7.3 The amount recovered from foreign customers after the manufacture of tooling kit can be treated as export and thus, zero rated. The view if the applicant, in this regard, is that since the supply of forgings to a foreign customer involves movement of forgings to a place outside India, the supply shall be treated as an export of forgings further, since the amount recovered after manufacture of tooling kit is incidental to such export of forgings, the amount so received is actually a consideration for export of goods.
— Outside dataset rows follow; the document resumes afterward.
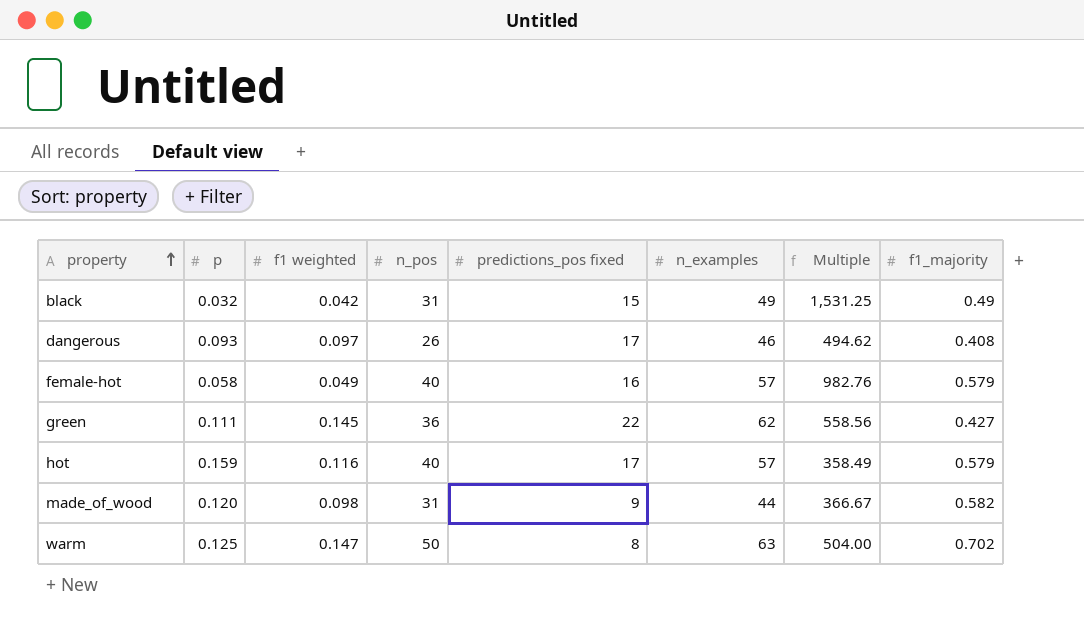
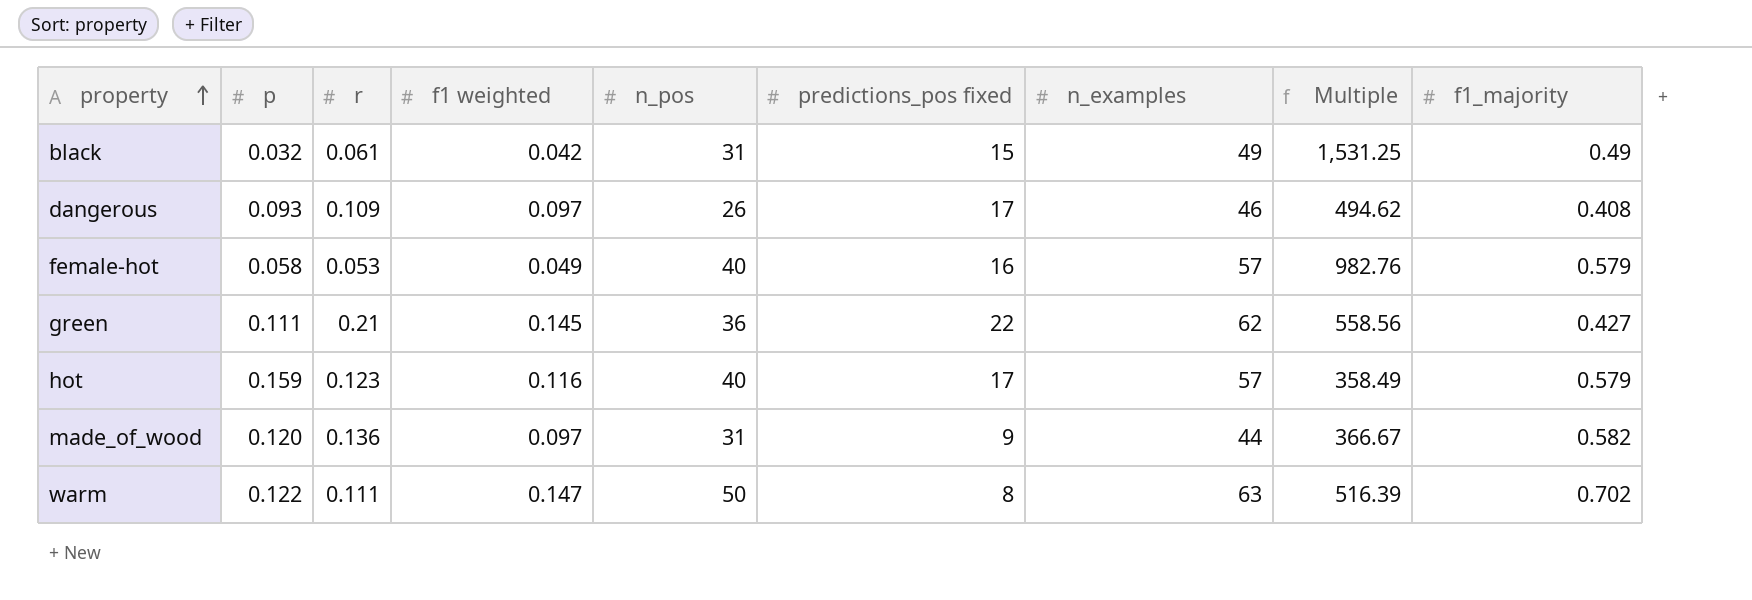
column r | position: none -> 3
made_of_wood | f1 weighted: 0.098 -> 0.097
warm | p: 0.125 -> 0.122
warm | Multiple: 504.00 -> 516.39

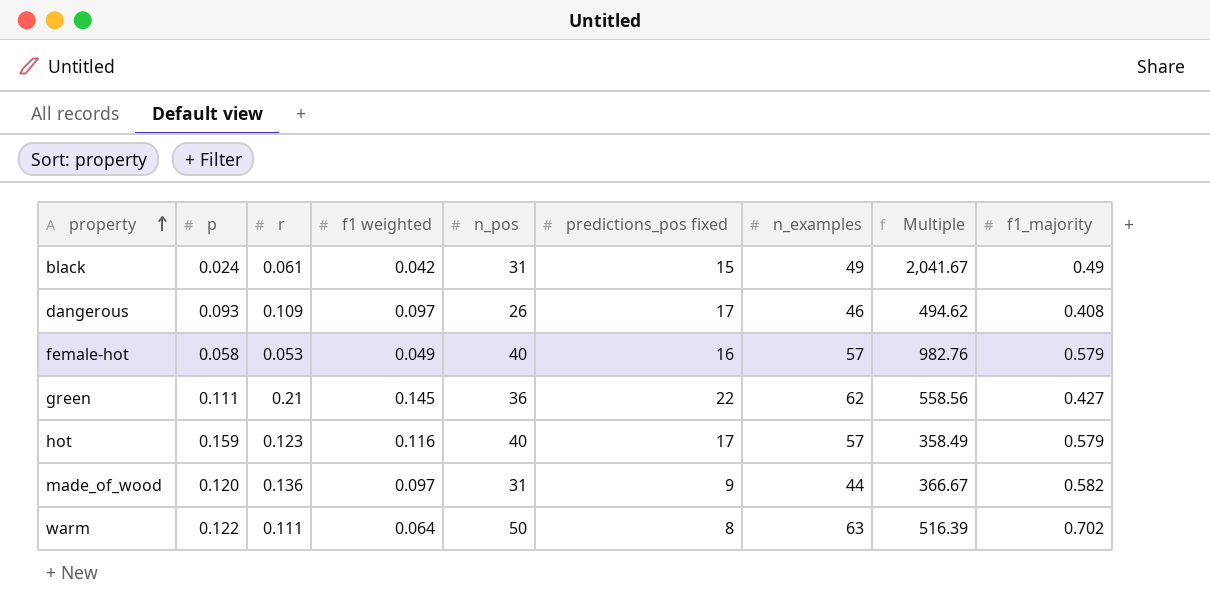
black | p: 0.032 -> 0.024
black | Multiple: 1,531.25 -> 2,041.67
warm | f1 weighted: 0.147 -> 0.064

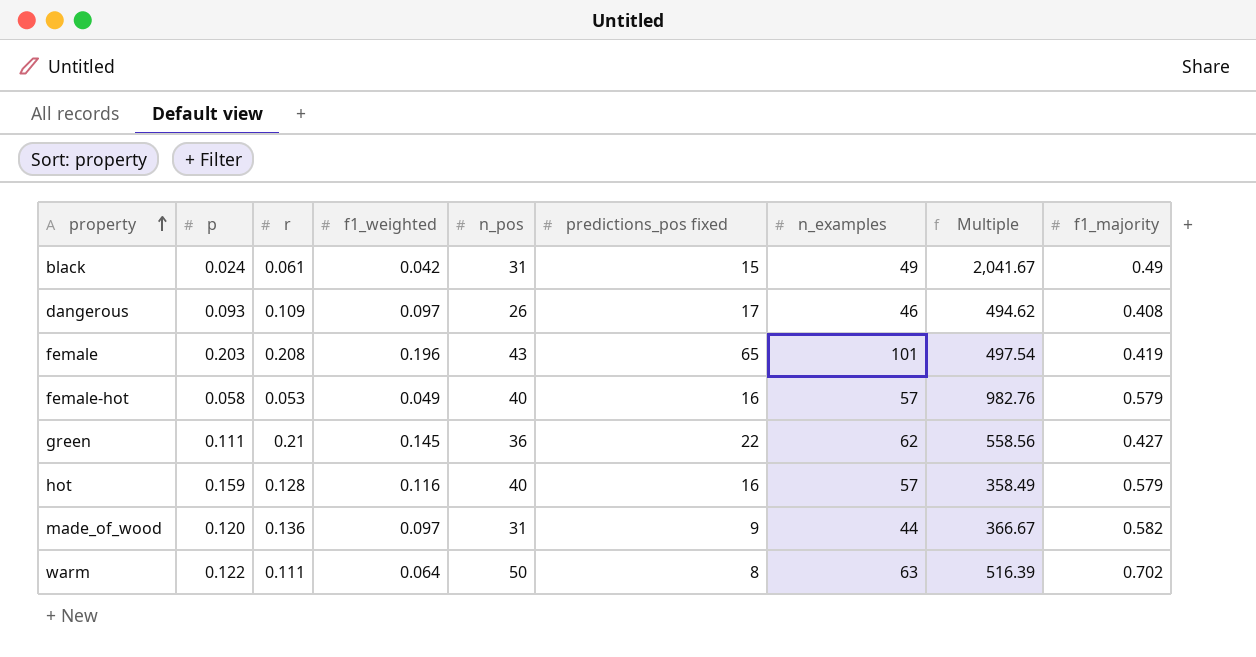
column name: f1 weighted -> f1_weighted
row female: none -> 0.203 | 0.208 | 0.196 | 43 | 65 | 101 | 497.54 | 0.419
hot | r: 0.123 -> 0.128
hot | predictions_pos fixed: 17 -> 16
Hence, the amount so received shall also be zero rated as the export of forgings attracts zero rated under Section 16 of the IGST, Act, which is as under:-

“(1) “zero rated supply” means any of the following supplies of goods or services or both, namely:-

(a) export of goods or services or both; or

(b) supply of goods or services or both to a Special Economic Zone developer or a Special Economic Zone unit.

(2) Subject to the provisions of sub-section (5) of section 17 of the Central Goods and Services Tax Act, credit of input tax may be availed for making zero-rated supplies, notwithstanding that such supply may be an exempt supply.

……………………………”

In this regard it is already established supra that the separate invoice issued to their customers to recover the agreed amount for manufacture of tooling kit, which is treated as a supply of the goods and accordingly liable for CGST and SGST or IGST. Export of goods as defined under Section 2(5) of the IGST, Act i.e.-

“export of goods” with its grammatical variations and cognate expressions, means taking goods out of India to a place outside India;”

means taking goods out of India to a place outside India. In the instant case it is undisputed fact that the applicant will supply only export the components i.e. forgings, which will be manufactured from the tooling kit. Hence, the tooling kit in respect of which charges are received will never be sent outside India. It is also well settled that to export means the goods must be loaded and shipped outside the territorial water of India (B K Wadeyarvs Daulatram Rameshwar lal AIR 1961 SC 311).

As discussed above, it is clearly established that the amount recovered from foreign customers after the manufacture of tooling kit cannot be treated as export, hence no question of zero rated arises.

8. In view of the foregoing, we pass the following under Section 98 of the Central Goods and Services Tax Act, 2017 and the Jharkhand Goods and Services Tax Act, 2017:

ADVANCE RULING

Q.1 Whether the manufacture of tooling kit for further manufacture of forgings is to be treated as a separate supply or it may be said that manufacture of tooling kit is only incidental to the ultimate supply of forgings. Hence, the supply is only that of the forgings and not of the tooling kit?

Ans. – The manufacture of tooling kit for further manufacture of forgings is to be treated as a separate supply.

Q.2 Whether the amount recovered from Indian customers after the manufacture of tooling kit is excisable to CGST and SGST or IGST?

Ans. – The amount recovered from Indian customers after the manufacture of tooling kit is leviable to CGST and SGST or IGST.

Q.3 Whether the amount recovered from foreign customers after the manufacture of tooling kit can be treated as export and thus, zero rated?

Ans.- The amount recovered from foreign customers after the manufacture of tooling kit cannot be treated as export.